== Exercise instructions ==
Please copy exactly every line from the one that contains "discount: 2% = 504.40 -> 2% = 482.40" to the end of the data below, with both ends included and no other lines.

== Material provided ==
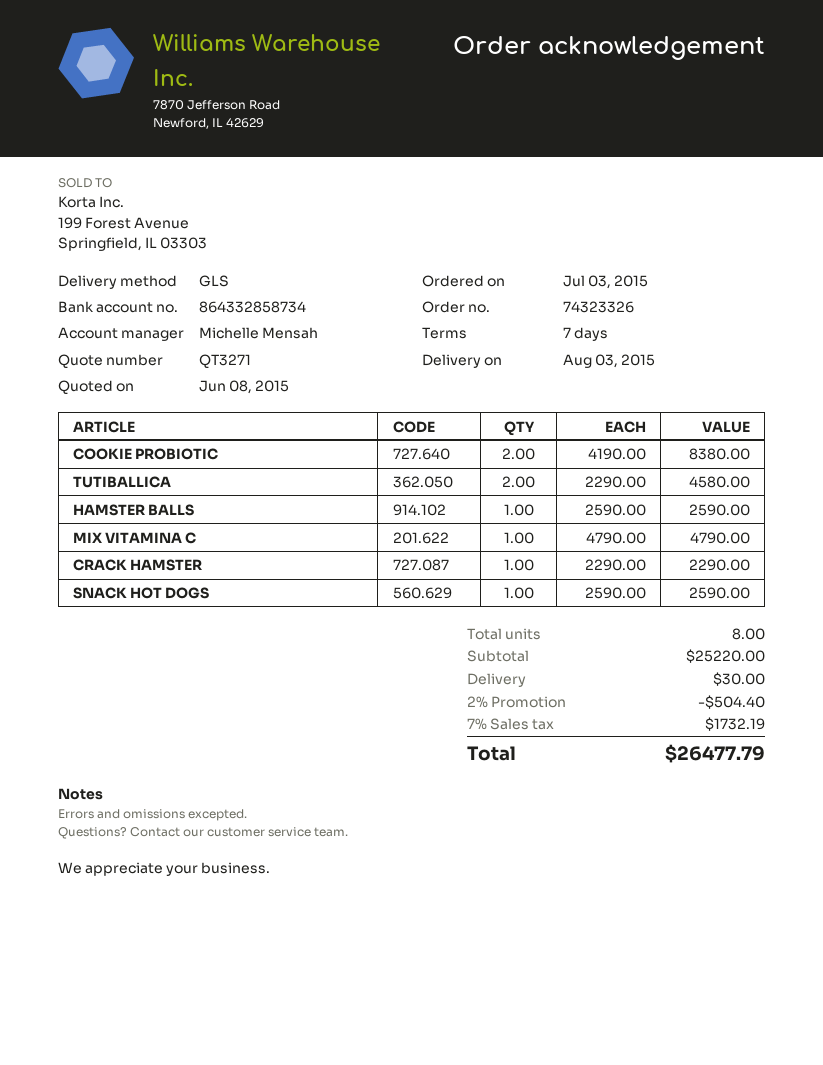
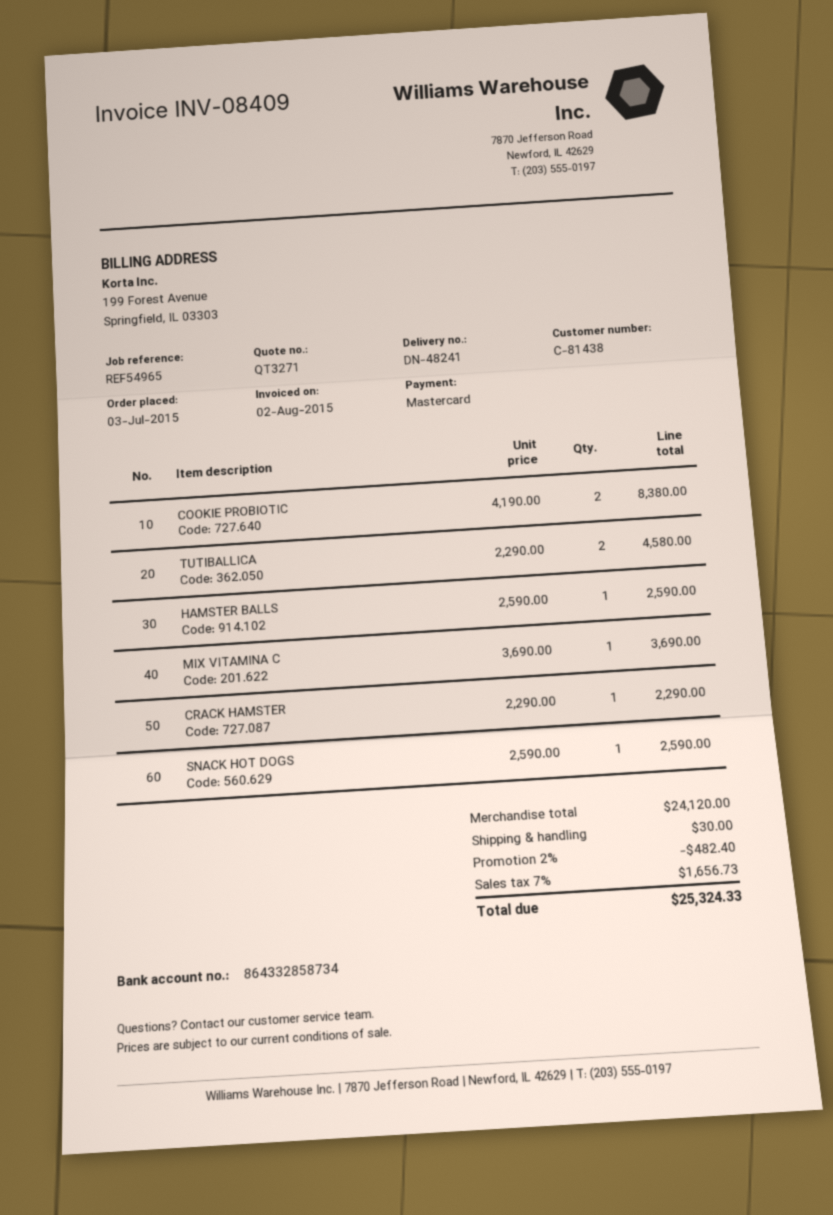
MIX VITAMINA C: 1 x 4790.00 = 4790.00 -> 1 x 3690.00 = 3690.00
subtotal: 25220.00 -> 24120.00
discount: 2% = 504.40 -> 2% = 482.40
tax: 7% = 1732.19 -> 7% = 1656.73
total: 26477.79 -> 25324.33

== Response area ==
discount: 2% = 504.40 -> 2% = 482.40
tax: 7% = 1732.19 -> 7% = 1656.73
total: 26477.79 -> 25324.33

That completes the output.